Version comparison data:
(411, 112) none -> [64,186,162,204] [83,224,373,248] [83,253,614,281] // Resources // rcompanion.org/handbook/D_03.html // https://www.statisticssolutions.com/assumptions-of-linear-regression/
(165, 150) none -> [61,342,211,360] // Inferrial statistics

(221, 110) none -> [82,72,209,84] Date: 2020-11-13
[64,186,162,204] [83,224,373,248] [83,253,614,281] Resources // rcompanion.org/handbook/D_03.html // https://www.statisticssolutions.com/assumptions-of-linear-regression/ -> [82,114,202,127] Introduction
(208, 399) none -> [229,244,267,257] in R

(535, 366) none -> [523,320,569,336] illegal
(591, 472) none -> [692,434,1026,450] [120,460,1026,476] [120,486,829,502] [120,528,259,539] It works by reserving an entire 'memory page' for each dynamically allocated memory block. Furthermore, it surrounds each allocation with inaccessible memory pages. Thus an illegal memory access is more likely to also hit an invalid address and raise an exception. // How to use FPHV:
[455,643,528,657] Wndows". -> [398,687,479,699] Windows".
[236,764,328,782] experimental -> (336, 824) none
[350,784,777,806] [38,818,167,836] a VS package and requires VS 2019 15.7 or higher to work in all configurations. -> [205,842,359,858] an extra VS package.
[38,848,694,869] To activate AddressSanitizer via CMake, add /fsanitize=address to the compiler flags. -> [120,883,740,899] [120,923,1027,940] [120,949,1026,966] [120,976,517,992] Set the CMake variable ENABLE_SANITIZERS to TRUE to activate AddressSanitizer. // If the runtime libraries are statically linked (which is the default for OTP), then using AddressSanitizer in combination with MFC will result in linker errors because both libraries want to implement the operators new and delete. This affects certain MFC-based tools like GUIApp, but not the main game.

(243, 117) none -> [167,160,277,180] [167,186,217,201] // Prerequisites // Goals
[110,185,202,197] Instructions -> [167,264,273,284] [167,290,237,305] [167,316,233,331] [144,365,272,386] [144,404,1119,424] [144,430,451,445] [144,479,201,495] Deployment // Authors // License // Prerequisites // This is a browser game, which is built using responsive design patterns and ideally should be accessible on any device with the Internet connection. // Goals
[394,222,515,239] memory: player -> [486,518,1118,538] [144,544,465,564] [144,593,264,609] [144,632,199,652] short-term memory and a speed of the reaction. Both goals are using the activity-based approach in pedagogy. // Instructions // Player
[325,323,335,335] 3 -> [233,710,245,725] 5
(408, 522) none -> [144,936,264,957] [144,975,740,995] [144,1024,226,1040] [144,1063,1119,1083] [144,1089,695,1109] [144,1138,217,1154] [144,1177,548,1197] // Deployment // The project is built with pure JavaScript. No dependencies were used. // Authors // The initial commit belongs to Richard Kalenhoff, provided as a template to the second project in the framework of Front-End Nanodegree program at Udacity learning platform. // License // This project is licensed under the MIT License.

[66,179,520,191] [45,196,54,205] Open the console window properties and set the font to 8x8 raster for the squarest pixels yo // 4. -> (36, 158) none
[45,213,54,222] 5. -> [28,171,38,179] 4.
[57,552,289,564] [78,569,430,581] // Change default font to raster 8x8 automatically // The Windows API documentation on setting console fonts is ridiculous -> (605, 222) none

• What the task requires:
Pull from the data each line where the string "Resources" turns up.

• Output for this task:
(411, 112) none -> [64,186,162,204] [83,224,373,248] [83,253,614,281] // Resources // rcompanion.org/handbook/D_03.html // https://www.statisticssolutions.com/assumptions-of-linear-regression/
[64,186,162,204] [83,224,373,248] [83,253,614,281] Resources // rcompanion.org/handbook/D_03.html // https://www.statisticssolutions.com/assumptions-of-linear-regression/ -> [82,114,202,127] Introduction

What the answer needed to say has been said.